WORK REQUEST - Output exactly the lines from the one with "MAGLIA IN MISTO" through the last line of the data below, both included, and nothing more.

Extracted data entries:

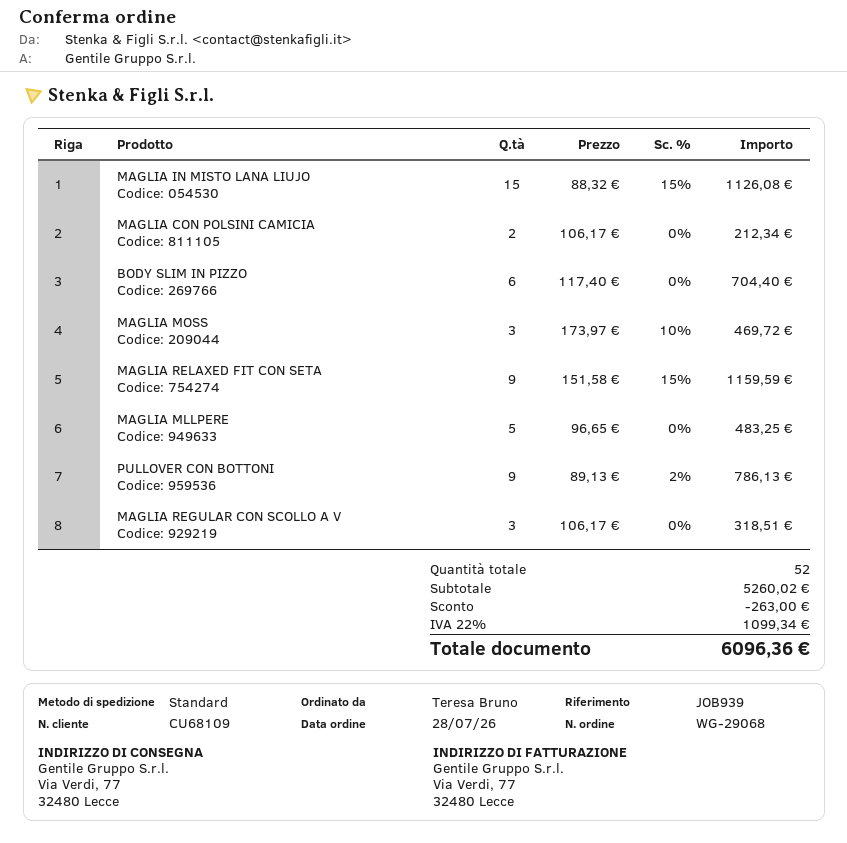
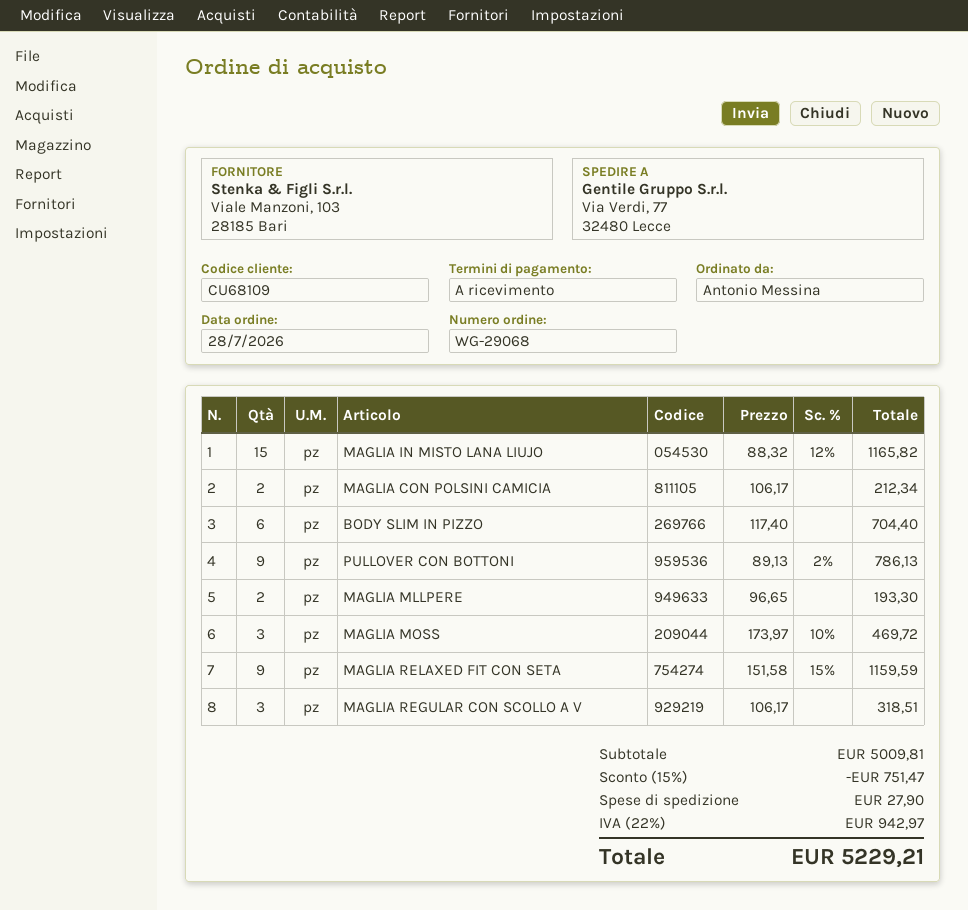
ordered by: Teresa Bruno -> Antonio Messina
MAGLIA IN MISTO LANA LIUJO: 15 x 88.32 - 15% = 1126.08 -> 15 x 88.32 - 12% = 1165.82
MAGLIA MLLPERE: 5 x 96.65 = 483.25 -> 2 x 96.65 = 193.30
subtotal: 5260.02 -> 5009.81
discount: 263.00 -> 751.47
shipping: none -> 27.90
tax: 22% = 1099.34 -> 22% = 942.97
total: 6096.36 -> 5229.21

ANSWER BELOW -
MAGLIA IN MISTO LANA LIUJO: 15 x 88.32 - 15% = 1126.08 -> 15 x 88.32 - 12% = 1165.82
MAGLIA MLLPERE: 5 x 96.65 = 483.25 -> 2 x 96.65 = 193.30
subtotal: 5260.02 -> 5009.81
discount: 263.00 -> 751.47
shipping: none -> 27.90
tax: 22% = 1099.34 -> 22% = 942.97
total: 6096.36 -> 5229.21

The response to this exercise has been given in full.